Just take a look at this picture of food that looks like had been sitting there for hours:
And of course, the food tasted bland, as it was quite obviously not fresh. Sure, one will argue it’s a buffet, but buffets still need to taste nice and this is a Chinese restaurant, so I expected something that tasted authentic and I definitely did not receive that. Perhaps my standards are a little high due to myself living in Taiwan for the past 2 and a half years, but this food was sub-standard and even my sister did not like the food. Bland is the perfect adjective to be using and it’s the last word you would associate with Chinese food.
How were the staff?
I can’t complain too much about the staff; however, the reason why I even have this sub header is because I experienced another customer receive the poorest customer service that I have experienced before.
A customer asked:
“Where are the bins?”
Worker responded by saying:
“We have no bins” and then simply walked off.

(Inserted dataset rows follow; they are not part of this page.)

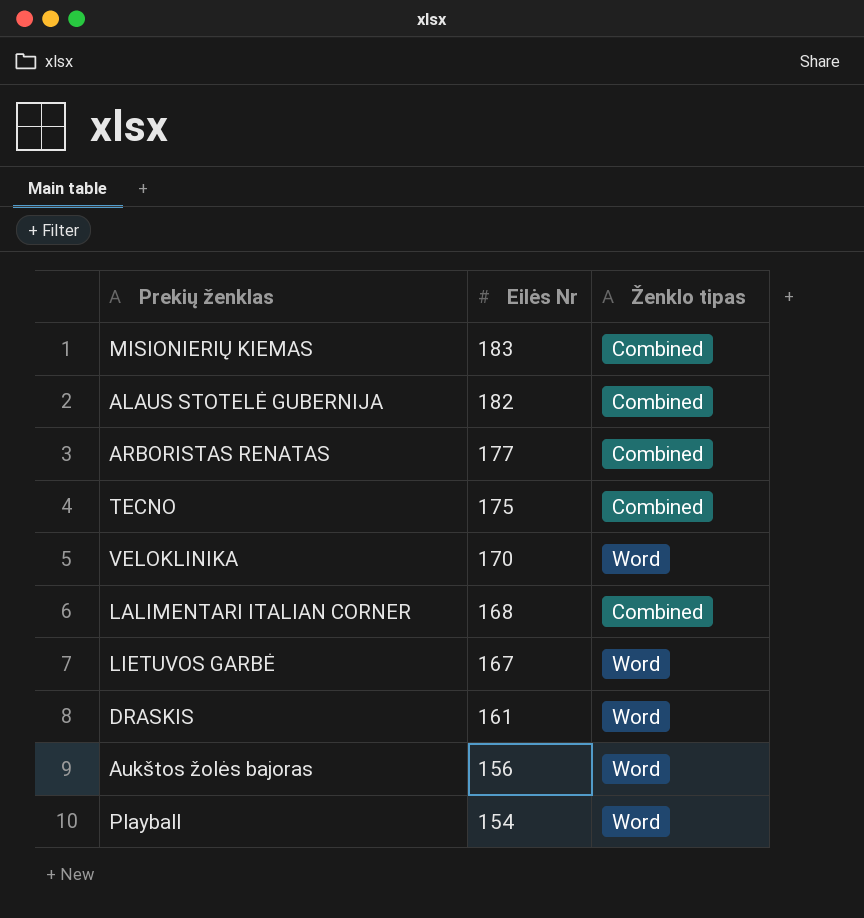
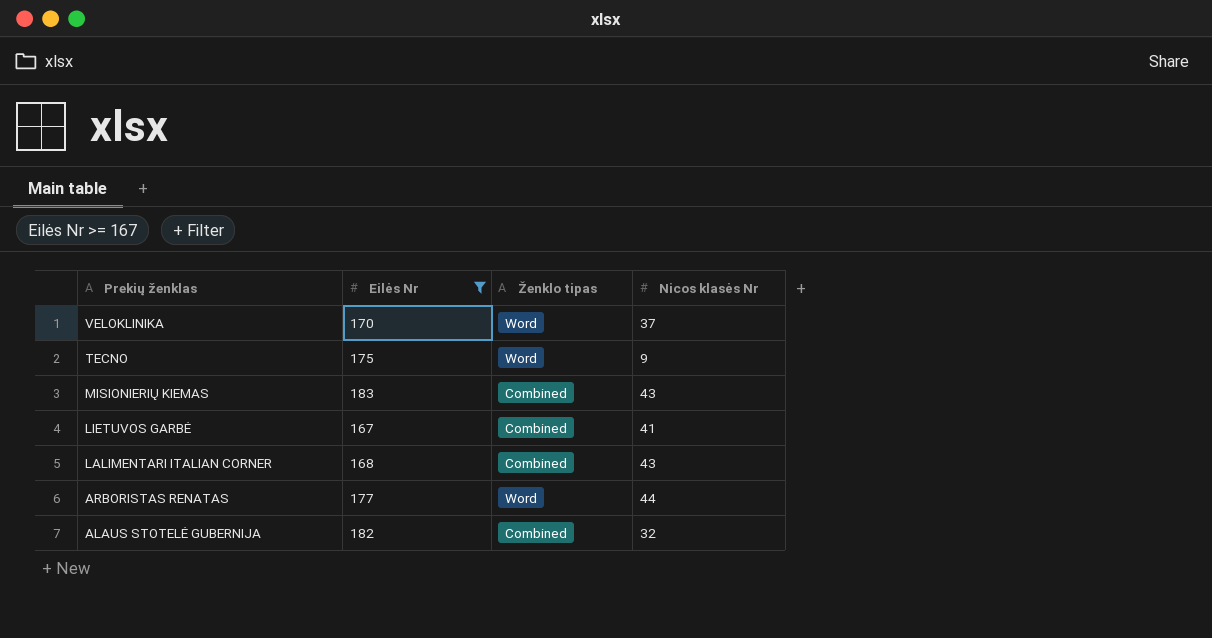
filter: none -> Eilės Nr >= 167
row order: Eilės Nr descending -> Prekių ženklas descending
column Nicos klasės Nr | position: none -> 4
TECNO | Ženklo tipas: Combined -> Word
LIETUVOS GARBĖ | Ženklo tipas: Word -> Combined
ARBORISTAS RENATAS | Ženklo tipas: Combined -> Word

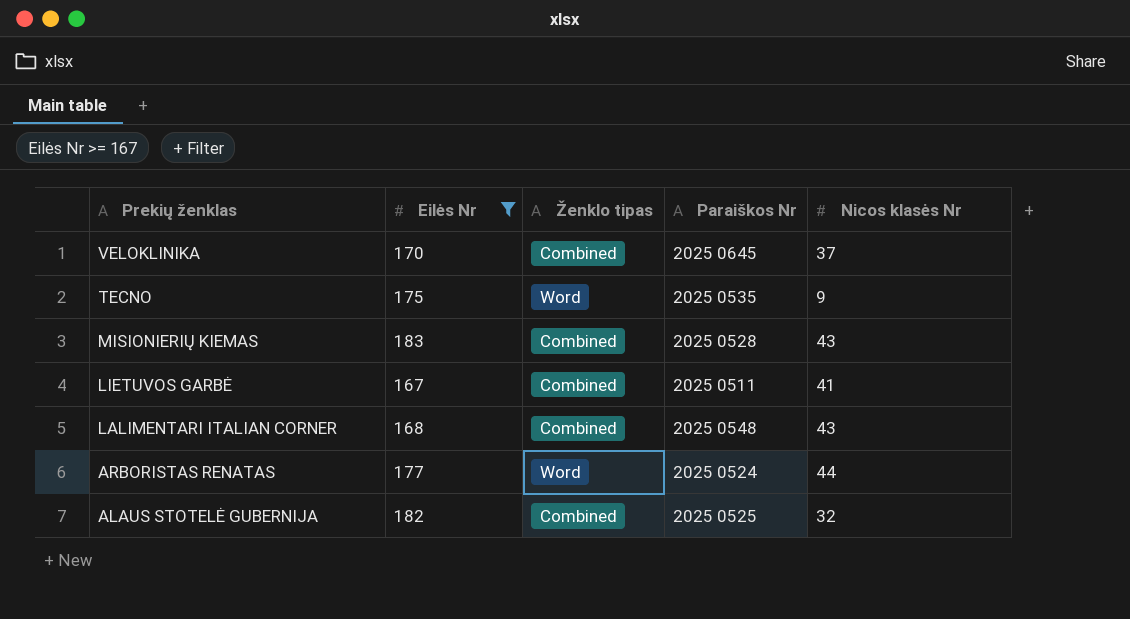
column Paraiškos Nr | position: none -> 4
VELOKLINIKA | Ženklo tipas: Word -> Combined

I was quite baffled by this and attributed this to the worker’s poor English skills. Either way, I was shocked, and so was the customer asking the question. I almost wanted to use my Chinese skills to tell the worker that it’s not acceptable to respond in such a way.
The decor was just dreadful. It looked like it hadn’t been updated in a decade. The lighting was also quite poor and it was as if they were trying to hide the poor decor by dimming the lights a bit. I also didn’t like the fact that tables were so close to each other, and this really stops any chat during eating a meal there. It just makes things so awkward.
Would I go there again?
No. It’s just sub standard food and I would not touch that place again. My recommendations to them is have someone review the food every 5 minutes to make sure it’s at least presentable, and to ensure that food is replaced after a certain time; not only if a certain tray has been finished, but if food has simply been sitting there for over an hour. They would also do better to clean up the place and re-do the entire decor. It looks rancid and should not be representative of the cheap Chinese restaurants you should be going to in London.
Note: I know this is quite negative, so I’ll definitely review other restaurants in Chinatown, and hopefully give more positive reviews. Like most people would, I only went to China Buffet as it was cheap and it looked delicious from the outside. Unfortunately my taste buds disagreed.